> [About this task]
Nothing but the lines from the one containing "Toast: Queer Spaces" through the final line of the data should be repeated, and each must be exact.

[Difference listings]
***

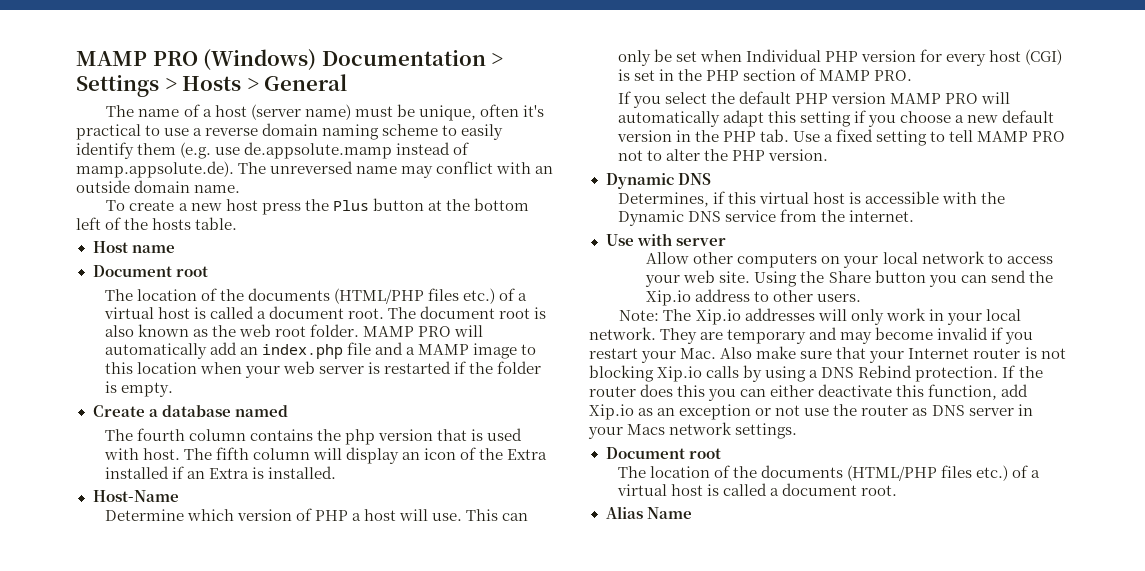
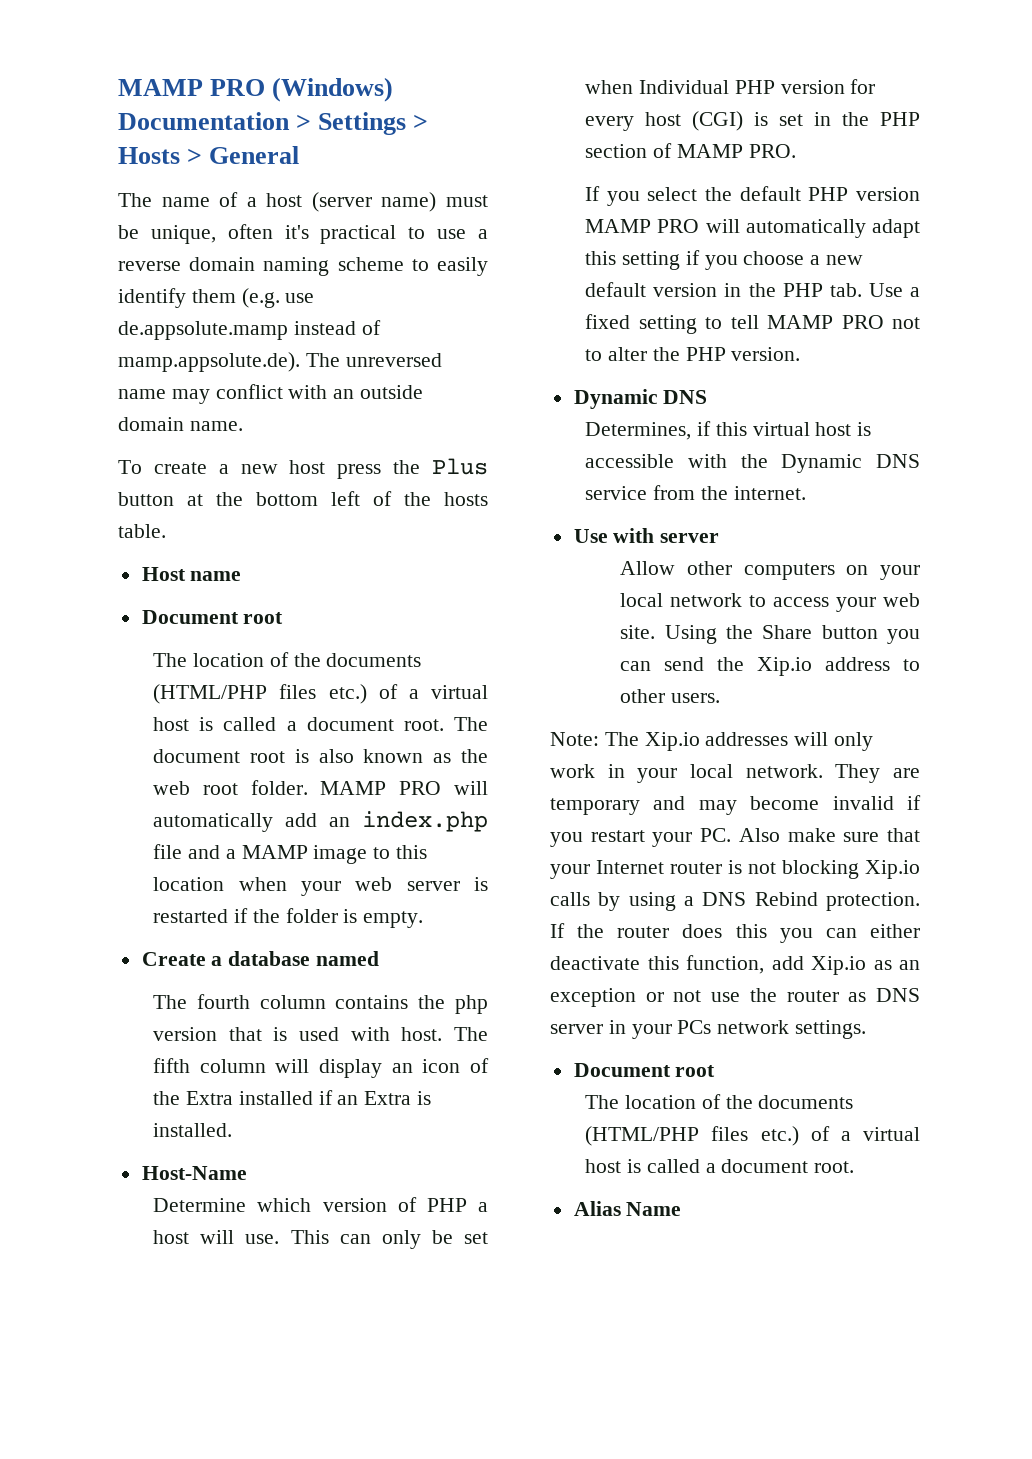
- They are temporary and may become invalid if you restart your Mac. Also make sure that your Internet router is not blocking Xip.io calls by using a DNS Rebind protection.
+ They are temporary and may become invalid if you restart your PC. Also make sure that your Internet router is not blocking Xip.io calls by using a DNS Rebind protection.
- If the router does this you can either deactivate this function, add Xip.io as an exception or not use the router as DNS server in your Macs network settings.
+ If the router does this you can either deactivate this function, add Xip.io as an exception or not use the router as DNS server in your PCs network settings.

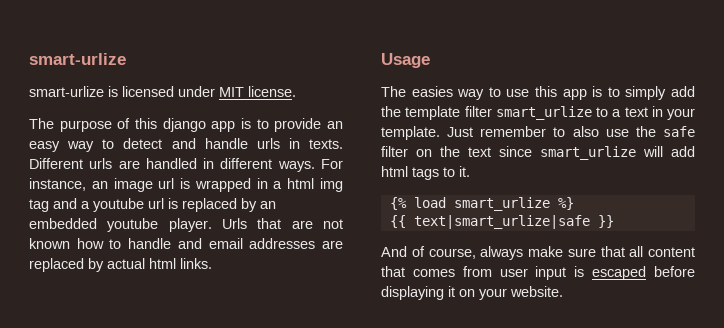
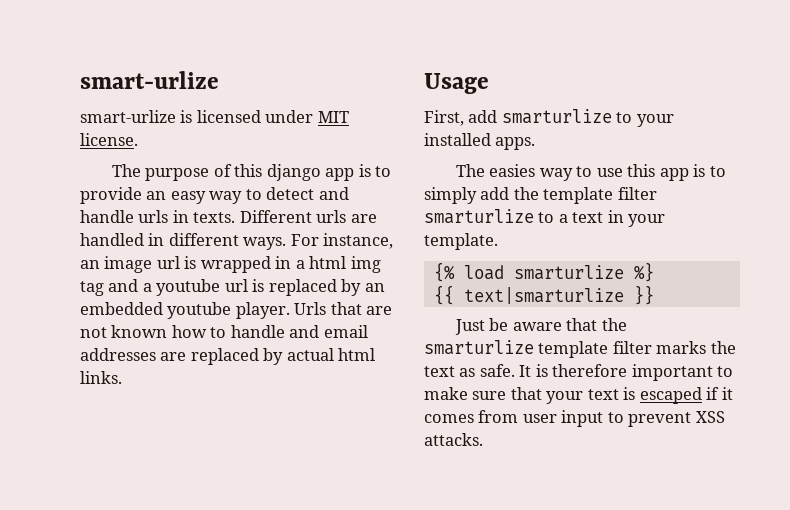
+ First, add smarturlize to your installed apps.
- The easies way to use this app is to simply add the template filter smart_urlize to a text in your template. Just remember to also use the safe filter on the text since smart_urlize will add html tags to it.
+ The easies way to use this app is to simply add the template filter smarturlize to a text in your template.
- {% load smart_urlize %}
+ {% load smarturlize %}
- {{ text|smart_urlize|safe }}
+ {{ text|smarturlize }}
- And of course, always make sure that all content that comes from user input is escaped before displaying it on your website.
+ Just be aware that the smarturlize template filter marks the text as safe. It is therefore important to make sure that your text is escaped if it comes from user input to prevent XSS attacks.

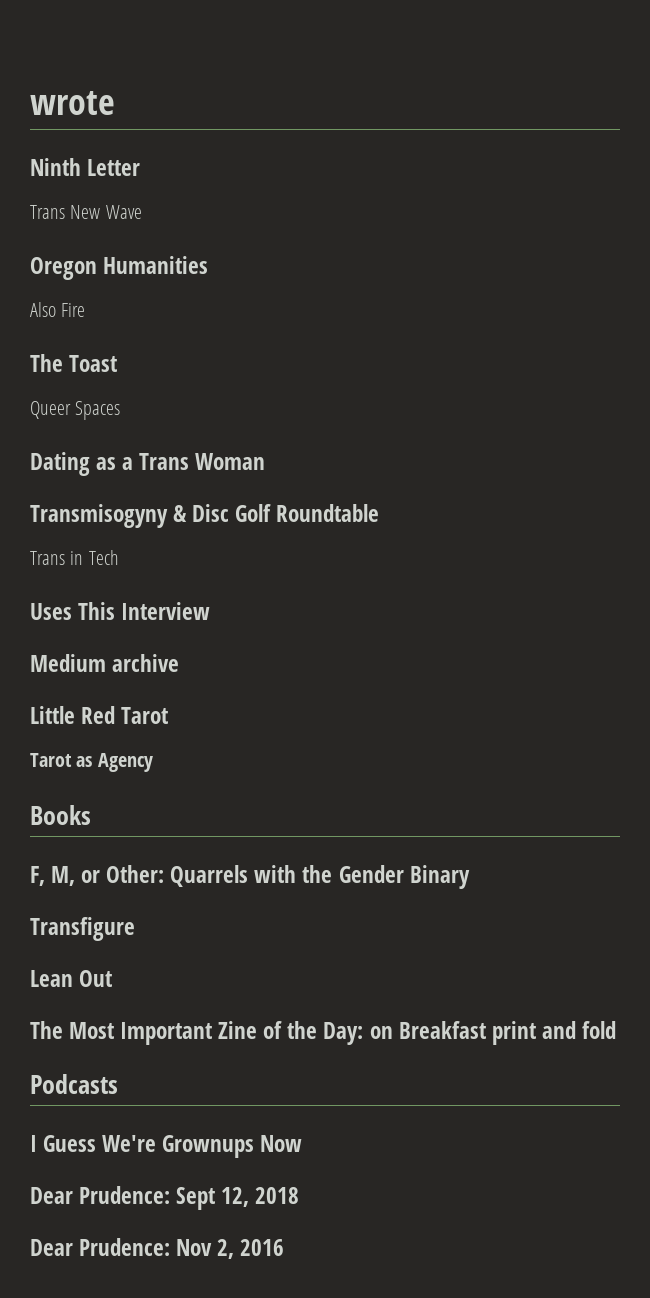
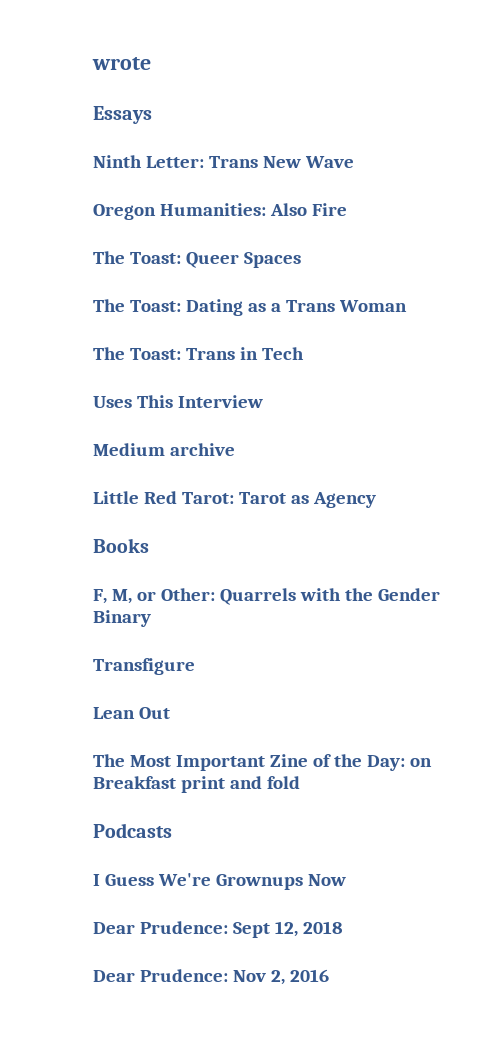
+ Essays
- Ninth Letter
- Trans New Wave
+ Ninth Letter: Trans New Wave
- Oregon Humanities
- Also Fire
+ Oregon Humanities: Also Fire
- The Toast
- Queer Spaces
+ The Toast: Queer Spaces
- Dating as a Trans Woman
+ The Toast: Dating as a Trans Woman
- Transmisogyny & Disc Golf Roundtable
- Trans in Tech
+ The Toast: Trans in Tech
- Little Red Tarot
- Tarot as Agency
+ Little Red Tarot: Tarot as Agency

***

> [Output for this task]
+ The Toast: Queer Spaces
- Dating as a Trans Woman
+ The Toast: Dating as a Trans Woman
- Transmisogyny & Disc Golf Roundtable
- Trans in Tech
+ The Toast: Trans in Tech
- Little Red Tarot
- Tarot as Agency
+ Little Red Tarot: Tarot as Agency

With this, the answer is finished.